Les pays du G 5 Sahel, que sont le Burkina Faso, le Mali, la Mauritanie, le Niger et le Tchad sont d’abord occupés à mobiliser des fonds pour l’opérationnalisation de leur Force. Après les promesses, restent les décaissements, lents au regard de l’urgence des tâches. En effet, les partenaires multilatéraux et bilatéraux se sont engagés à hauteur de 414 millions d’Euros lors du sommet de Bruxelles, en Belgique, sur le Sahel qui s’est déroulé, en février 2018. Les engagements sont ventilés ainsi qu’il suit :

  • L’Union européenneversera 50 millions d’euros ;
  • Les cinq pays du G5 Sahel, 10 millions d’euros chacun ;
  • Le 30 octobre 2017, les États-Unispromettaient une aide de 60 millions de dollars aux etats membres ;
  • Le 13 décembre 2017, l’Arabie saouditeannonçait une contribution de 100 millions de dollars, et les Émirats arabes unis, une de 30 millions de dollars.

La Mauritanie, qui abrite le siège du Secrétariat permanent du G5 Sahel, insiste sur la nécessité d’assurer à la Force conjointe un financement adéquat et pérenne, de 423 millions d’euros au départ et de 115 millions d’euros par an, par la suite.

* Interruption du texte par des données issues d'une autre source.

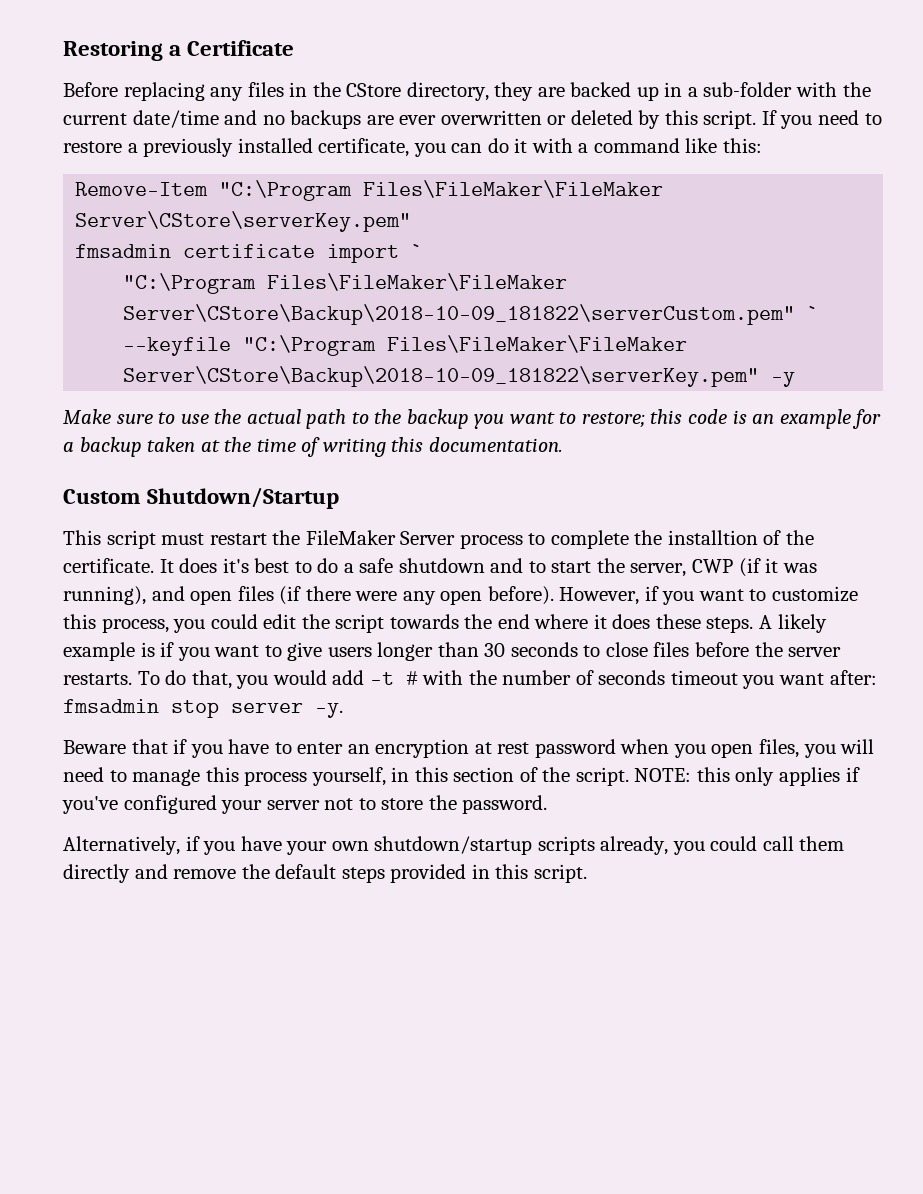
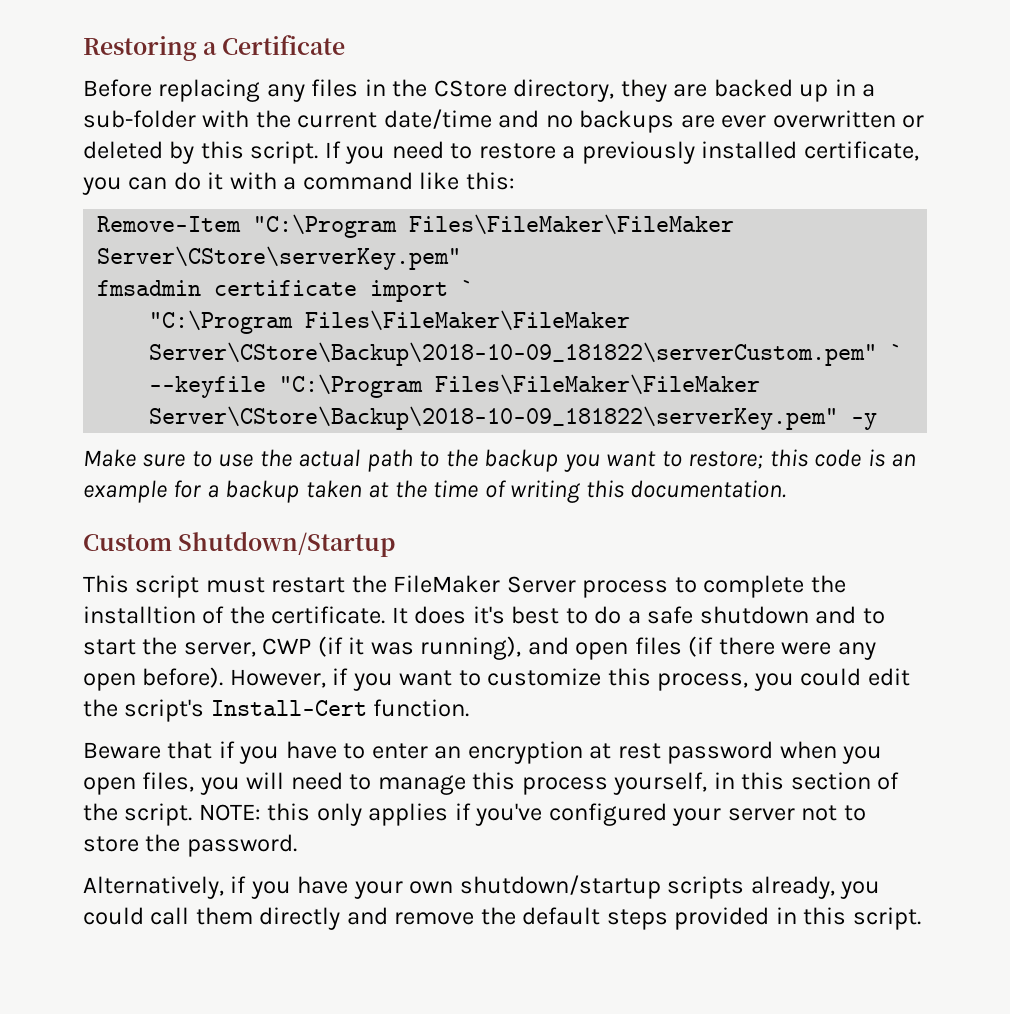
[335,614,827,633] [63,642,842,661] [63,670,877,689] [63,699,343,718] script towards the end where it does these steps. A likely example is if you want to give users longer than 30 seconds to close files before the server restarts. To do that, you would add -t # with the number of seconds timeout you want after: fmsadmin stop server -y. -> [124,699,470,722] script's Install-Cert function.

En ce début de novembre 2018, on apprend, depuis le Forum international de Dakar sur la paix et la sécurité en Afrique, que seuls 100 millions d’Euros ont été décaissés.

Les terroristes ont aggravé ce problème financier. Le vendredi 29 juin, un attentat-suicide, à la voiture piégée, a visé le quartier général de la Force conjointe du Groupe de cinq pays du Sahel à Sévaré, dans la région de Mopti, Mali, faisant deux morts parmi les soldats maliens et onze blessés parmi les éléments de la Force conjointe, dont cinq Tchadiens, quatre Nigériens et deux Maliens. Tour à tour, la Mission multidimensionnelle intégrée des Nations Unies pour la stabilisation au Mali (MINUSMA) et l’Union européenne se sont proposées pour reconstruire cette infrastructure.

En juillet, le Général Hanena Ould Sidi, précédemment chef d’état-major adjoint de l’armée mauritanienne, est nommé à la tête du commandement de la Force conjointe du G 5 Sahel. Un général Tchadien lui est nommé comme adjoint. Dans la foulée, le déménagement de l’état-major à Bamako est annoncé. Sévaré ou Bamako ? Le choix définitif de l’un ou de l’autre site reste à déterminer et peut supposer ou suggérer des stratégies différentes. Le transfert viserait à mieux profiter des commodités logistiques et de communication pour une meilleure coordination et conduite des opérations. Il serait prudent que d’autres explications éclairent davantage l’opinion publique des pays concernés par la question.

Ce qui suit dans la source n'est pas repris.